The Indonesian government’s attempt to initiate dialogue with West Papuan independence activists has declined into farce, following the shooting on 14 June of key West Papuan leader Mako Tabuni. Tabuni’s killing follows seven other recent shootings of West Papuans by Indonesian police and soldiers.
Despite eye witnesses saying that Tabuni was unarmed and trying to flee Indonesian police, Indonesian police spokesman, Senior Commissioner Johnannes Nugroho claimed that Tabuni was armed with a police pistol.
Last Thursday, however, Indonesian police chief General Timur Pradopo said Tabuni had been shot while trying to seize a pistol from police officers. ‘Prior to the capture, a conversation took place,’ Pradopo said in an official statement. ‘Then the gun of a police officer was seized, so other police members protected [the officer].’
Pradopo said that after Tabuni had been shot, another pistol was found on his body. Further stretching credibility, Nugroho said the pistol that Tabuni allegedly had in his possession was the same one used to shoot a German tourist, Pieter Dietmar, in May.
Details about the pistol Tabuni allegedly had on his while trying to seize a pistol from an armed police officer were, however, unusually vague. ‘They [the Free West Papua Movement] stole it but I don’t remember when,’ Nugroho said.
Nugroho said that police believed that Tabuni had shot Dietmar because the pistol they claimed to have found on him would, they said, be revealed to be the same weapon used to shoot the Helmut. Positive identification of Tabuni as the shooter by Dietmar’s wife was, however, not possible, Nugroho said, as he had already been buried.
A report in the Bali Times said that the gunman who shot Dietmar had fired from inside a Toyota minivan.
The police claim about the shooting of Tabuni and his responsibility for shooting Dietmar comes against a backdrop of a recent increased police and troop presence in West Papua. The increased security presence coincided with Indonesia’s President Susilo Bambang Yudhoyono sending former Aceh negotiator Farid Hussein to open discussions with West Papuan pro-independence activists.
President Yudhoyono initially promised in 2006 to settle unrest in West Papua through dialogue, renewing his promise in August last year.
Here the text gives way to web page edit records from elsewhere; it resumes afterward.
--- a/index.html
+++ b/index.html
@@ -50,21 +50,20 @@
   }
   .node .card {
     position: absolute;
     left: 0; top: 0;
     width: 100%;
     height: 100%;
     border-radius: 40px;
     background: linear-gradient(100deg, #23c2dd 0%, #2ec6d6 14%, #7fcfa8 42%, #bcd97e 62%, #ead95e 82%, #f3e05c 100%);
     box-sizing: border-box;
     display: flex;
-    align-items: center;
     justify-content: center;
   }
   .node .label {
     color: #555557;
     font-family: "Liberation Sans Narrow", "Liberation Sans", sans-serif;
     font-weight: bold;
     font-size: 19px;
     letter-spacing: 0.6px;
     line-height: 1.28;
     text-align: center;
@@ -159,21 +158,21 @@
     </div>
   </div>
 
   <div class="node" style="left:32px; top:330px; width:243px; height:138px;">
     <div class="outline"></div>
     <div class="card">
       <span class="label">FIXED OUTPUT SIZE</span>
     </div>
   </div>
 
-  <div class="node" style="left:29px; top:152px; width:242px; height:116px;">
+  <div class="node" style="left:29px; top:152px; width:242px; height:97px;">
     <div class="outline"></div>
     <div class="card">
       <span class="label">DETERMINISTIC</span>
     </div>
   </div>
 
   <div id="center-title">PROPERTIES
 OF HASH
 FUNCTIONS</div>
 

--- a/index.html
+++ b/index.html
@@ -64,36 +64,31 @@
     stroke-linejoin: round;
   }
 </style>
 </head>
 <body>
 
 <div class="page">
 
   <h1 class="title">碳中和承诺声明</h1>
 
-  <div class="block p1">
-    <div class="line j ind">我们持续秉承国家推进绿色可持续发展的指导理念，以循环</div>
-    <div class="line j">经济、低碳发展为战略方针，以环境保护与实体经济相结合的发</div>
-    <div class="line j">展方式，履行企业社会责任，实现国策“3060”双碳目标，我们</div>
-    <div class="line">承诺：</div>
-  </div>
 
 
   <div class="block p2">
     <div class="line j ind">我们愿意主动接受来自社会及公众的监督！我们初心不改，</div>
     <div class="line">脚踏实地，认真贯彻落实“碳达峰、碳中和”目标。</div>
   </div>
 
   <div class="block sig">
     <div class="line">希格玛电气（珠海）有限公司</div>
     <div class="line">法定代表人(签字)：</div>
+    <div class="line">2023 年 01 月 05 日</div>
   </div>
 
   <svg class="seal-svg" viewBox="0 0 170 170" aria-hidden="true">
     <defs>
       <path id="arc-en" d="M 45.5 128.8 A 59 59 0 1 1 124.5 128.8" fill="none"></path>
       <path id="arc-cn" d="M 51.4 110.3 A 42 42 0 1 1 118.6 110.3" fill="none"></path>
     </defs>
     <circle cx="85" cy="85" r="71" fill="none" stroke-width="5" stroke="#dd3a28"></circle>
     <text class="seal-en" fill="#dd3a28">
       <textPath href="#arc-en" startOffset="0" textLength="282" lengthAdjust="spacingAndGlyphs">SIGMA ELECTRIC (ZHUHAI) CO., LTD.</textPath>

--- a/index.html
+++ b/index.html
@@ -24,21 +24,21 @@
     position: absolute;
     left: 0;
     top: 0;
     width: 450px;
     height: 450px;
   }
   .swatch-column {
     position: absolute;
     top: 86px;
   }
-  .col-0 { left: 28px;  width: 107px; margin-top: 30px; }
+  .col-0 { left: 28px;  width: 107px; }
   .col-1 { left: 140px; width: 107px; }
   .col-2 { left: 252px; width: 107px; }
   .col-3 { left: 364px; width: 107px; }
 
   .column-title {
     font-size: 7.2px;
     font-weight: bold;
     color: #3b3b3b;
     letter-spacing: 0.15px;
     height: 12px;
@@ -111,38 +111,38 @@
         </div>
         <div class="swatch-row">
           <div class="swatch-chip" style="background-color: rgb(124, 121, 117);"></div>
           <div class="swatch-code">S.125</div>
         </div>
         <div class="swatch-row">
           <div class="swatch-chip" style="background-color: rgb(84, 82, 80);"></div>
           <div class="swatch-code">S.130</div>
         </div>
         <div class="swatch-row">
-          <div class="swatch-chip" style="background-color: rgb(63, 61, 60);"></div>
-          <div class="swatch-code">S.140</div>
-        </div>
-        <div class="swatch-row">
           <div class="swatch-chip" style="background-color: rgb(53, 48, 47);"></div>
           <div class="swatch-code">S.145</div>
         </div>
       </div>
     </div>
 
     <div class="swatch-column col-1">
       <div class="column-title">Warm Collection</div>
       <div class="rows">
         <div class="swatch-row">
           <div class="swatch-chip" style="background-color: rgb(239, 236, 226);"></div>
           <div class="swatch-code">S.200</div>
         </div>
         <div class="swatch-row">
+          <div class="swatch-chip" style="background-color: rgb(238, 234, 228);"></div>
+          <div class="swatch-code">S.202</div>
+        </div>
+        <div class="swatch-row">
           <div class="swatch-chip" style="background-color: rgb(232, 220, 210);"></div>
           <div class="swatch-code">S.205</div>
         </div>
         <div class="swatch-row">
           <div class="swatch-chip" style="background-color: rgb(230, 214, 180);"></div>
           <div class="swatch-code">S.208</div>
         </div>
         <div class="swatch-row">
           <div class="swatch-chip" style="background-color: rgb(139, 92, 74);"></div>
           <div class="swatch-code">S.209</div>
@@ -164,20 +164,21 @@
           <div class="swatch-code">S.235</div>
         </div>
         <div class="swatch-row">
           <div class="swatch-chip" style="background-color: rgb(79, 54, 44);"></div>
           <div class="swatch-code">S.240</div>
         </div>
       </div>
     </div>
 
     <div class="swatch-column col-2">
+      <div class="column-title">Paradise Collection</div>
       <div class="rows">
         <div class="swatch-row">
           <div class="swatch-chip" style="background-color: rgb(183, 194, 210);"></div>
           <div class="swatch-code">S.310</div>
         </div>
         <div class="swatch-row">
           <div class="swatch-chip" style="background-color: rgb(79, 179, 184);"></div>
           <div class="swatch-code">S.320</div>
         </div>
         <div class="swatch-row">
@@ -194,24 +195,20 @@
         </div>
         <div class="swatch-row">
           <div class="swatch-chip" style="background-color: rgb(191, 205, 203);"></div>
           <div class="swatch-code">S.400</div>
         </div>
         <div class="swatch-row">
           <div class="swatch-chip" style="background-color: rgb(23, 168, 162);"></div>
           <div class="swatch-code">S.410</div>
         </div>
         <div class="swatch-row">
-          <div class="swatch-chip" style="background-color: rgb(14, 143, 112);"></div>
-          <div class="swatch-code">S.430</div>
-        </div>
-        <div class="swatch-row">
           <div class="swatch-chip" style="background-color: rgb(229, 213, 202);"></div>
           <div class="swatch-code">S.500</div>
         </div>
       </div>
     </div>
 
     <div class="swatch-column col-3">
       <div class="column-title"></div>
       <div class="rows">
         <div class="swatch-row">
The Jakarta Post last week noted, however, that the dialogue process had ‘gone nowhere’.
Since announcing his intention to resolve West Papua’s issues, the province has been split in two, with a plan to create a further division, in contravention of a ‘special autonomy’ law.
Moreover, President Yudhoyono’s Unit for Acceleration of Development in Papua and West Papua $3 billion autonomy fund, overseen by Lt.General (ret) Bambang Darmon, intended to relieve chronic under-development in West Papua, has ended up in the hands of a small minority. Darmono was in charge of military operations in Aceh, including a period of martial law, from 2002 until 2005.
In January, Army Special Forces (Kopassus) Commander Major General Wisnu Bawa Tenaya said that West Papua was ‘relatively secure’, yet at the same time was overseeing the deployment of 176 Kopassus personnel, along with approximately 75 intelligence personnel from the police and military, as well as personnel from the State Intelligence Agency (BIN).
The Kopassus force sent to West Papua was, Tenaya said, to ‘safeguard sovereignty’.
The chief of BIN, Lt General Marciano Norman said: ‘If violations are committed the commander of the TNI [military] and the national police chief would never hesitate to act against them.’
‘Control by the media is very tight and it would not want to see violations to happen there,’ he said. The media, especially international media, is almost entirely banned from entering and reporting from within West Papua.